::: RECORDS FOR THIS EXERCISE :::

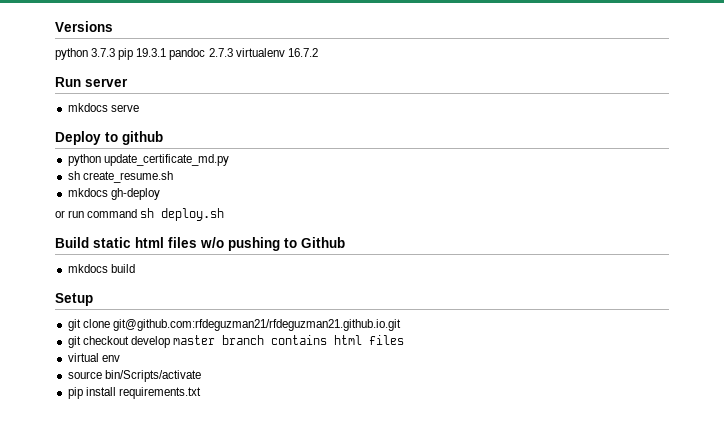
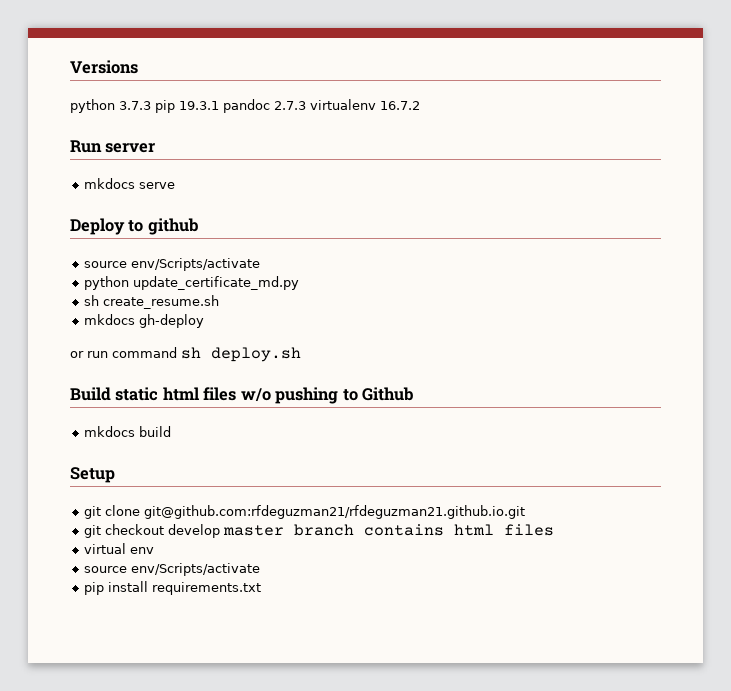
(163, 138) none -> [84,258,261,271] // source env/Scripts/activate
[104,370,201,382] bin/Scripts/activate -> [131,563,261,576] env/Scripts/activate

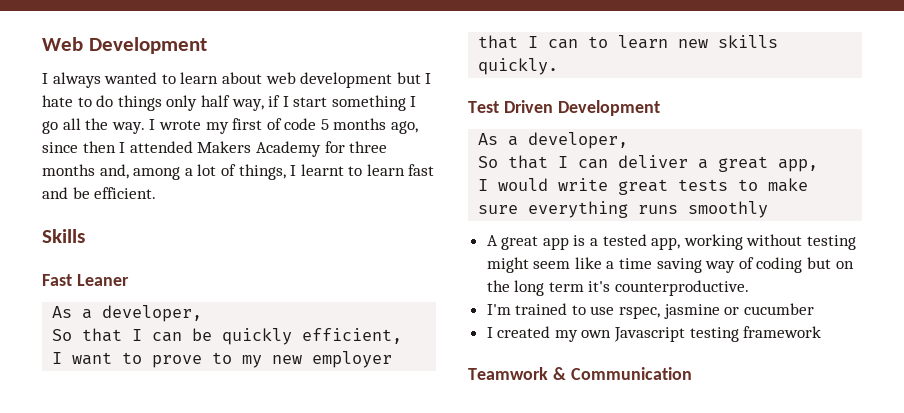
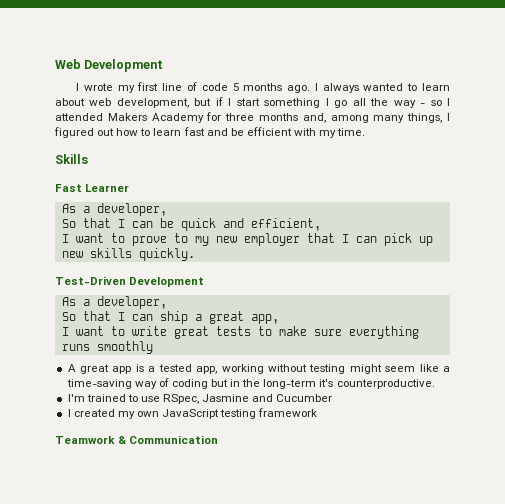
(48, 78) none -> [83,82,318,93] wrote my first line of code 5 months ago. I
[300,72,432,88] [42,95,264,111] development but I hate to do things only half way, -> [116,98,212,108] development, but
[111,118,419,134] [42,141,116,153] way. I wrote my first of code 5 months ago, since then -> [393,100,442,108] way - so
[184,164,344,180] a lot of things, I learnt -> [373,113,451,123] [54,127,139,138] many things, I figured out how
[94,187,157,199] efficient. -> [246,127,366,138] efficient with my time.
[76,274,129,286] Leaner -> [85,184,130,192] Learner
[222,328,293,345] quickly -> [180,218,244,231] quick and
[588,35,669,49] to learn -> [383,233,433,246] pick up
[468,100,553,113] Test Driven -> [55,276,126,285] Test-Driven
[618,155,689,168] deliver -> [159,311,188,324] ship
[498,178,549,191] would -> [75,326,125,336] want to
[619,258,702,273] time saving -> [66,379,132,389] time-saving
[835,261,854,269] [486,280,584,296] on the long term -> [230,379,317,389] in the long-term
[619,303,814,319] rspec, jasmine or cucumber -> [163,394,333,404] RSpec, Jasmine and Cucumber
[614,327,686,342] Javascript -> [162,409,220,419] JavaScript

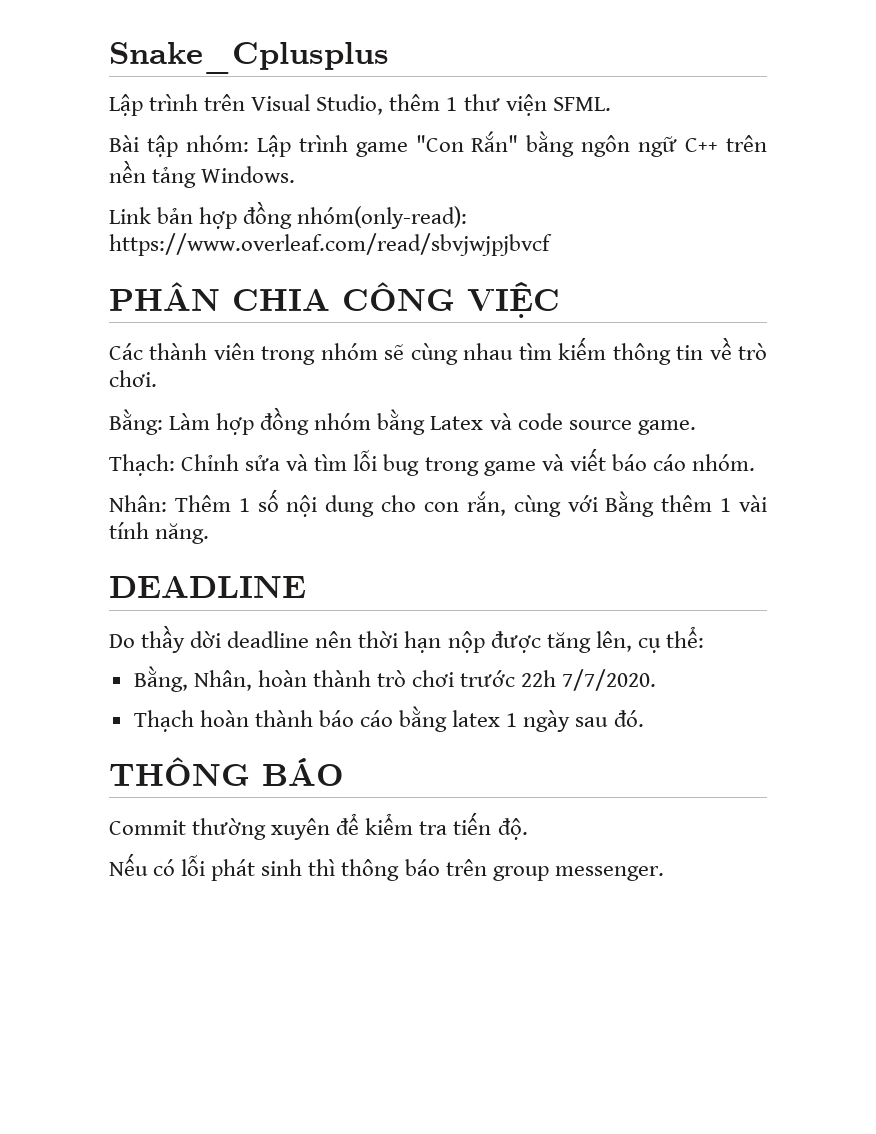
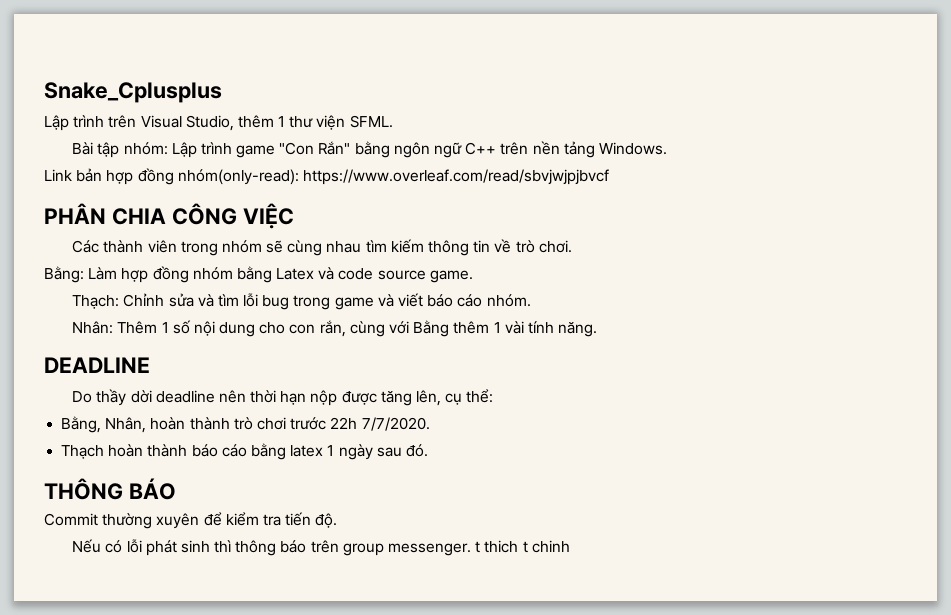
(664, 873) none -> [475,540,570,553] t thich t chinh

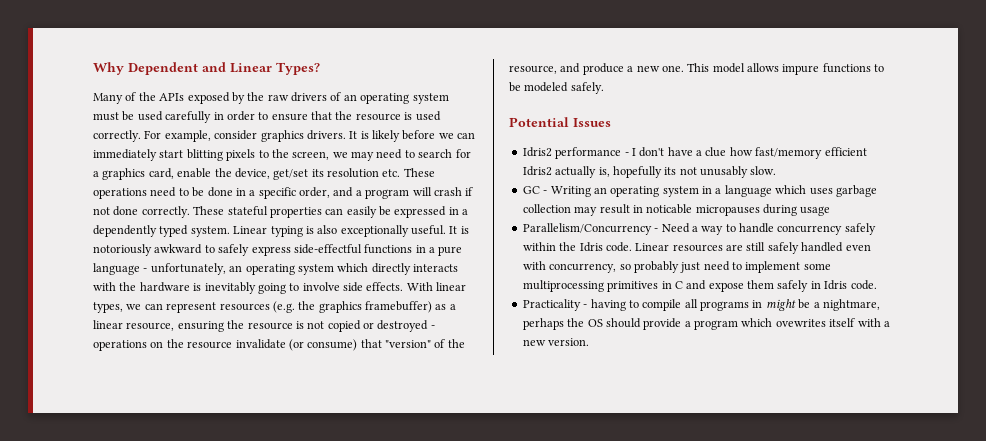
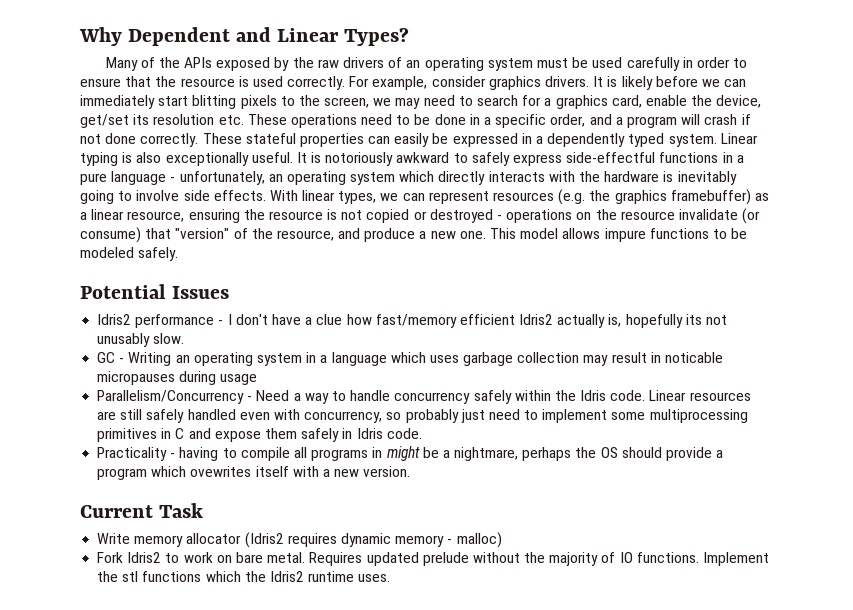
(590, 342) none -> [80,503,204,518] [97,532,502,548] [97,552,770,566] [97,571,391,582] // Current Task // Write memory allocator (Idris2 requires dynamic memory - malloc) // Fork Idris2 to work on bare metal. Requires updated prelude without the majority of IO functions. Implement the stl functions which the Idris2 runtime uses.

:::

## WORK INSTRUCTION
Pictures aside, restate the entries word for word.

## ANSWER TO THIS TASK
(163, 138) none -> [84,258,261,271] // source env/Scripts/activate
[104,370,201,382] bin/Scripts/activate -> [131,563,261,576] env/Scripts/activate

(48, 78) none -> [83,82,318,93] wrote my first line of code 5 months ago. I
[300,72,432,88] [42,95,264,111] development but I hate to do things only half way, -> [116,98,212,108] development, but
[111,118,419,134] [42,141,116,153] way. I wrote my first of code 5 months ago, since then -> [393,100,442,108] way - so
[184,164,344,180] a lot of things, I learnt -> [373,113,451,123] [54,127,139,138] many things, I figured out how
[94,187,157,199] efficient. -> [246,127,366,138] efficient with my time.
[76,274,129,286] Leaner -> [85,184,130,192] Learner
[222,328,293,345] quickly -> [180,218,244,231] quick and
[588,35,669,49] to learn -> [383,233,433,246] pick up
[468,100,553,113] Test Driven -> [55,276,126,285] Test-Driven
[618,155,689,168] deliver -> [159,311,188,324] ship
[498,178,549,191] would -> [75,326,125,336] want to
[619,258,702,273] time saving -> [66,379,132,389] time-saving
[835,261,854,269] [486,280,584,296] on the long term -> [230,379,317,389] in the long-term
[619,303,814,319] rspec, jasmine or cucumber -> [163,394,333,404] RSpec, Jasmine and Cucumber
[614,327,686,342] Javascript -> [162,409,220,419] JavaScript

(664, 873) none -> [475,540,570,553] t thich t chinh

(590, 342) none -> [80,503,204,518] [97,532,502,548] [97,552,770,566] [97,571,391,582] // Current Task // Write memory allocator (Idris2 requires dynamic memory - malloc) // Fork Idris2 to work on bare metal. Requires updated prelude without the majority of IO functions. Implement the stl functions which the Idris2 runtime uses.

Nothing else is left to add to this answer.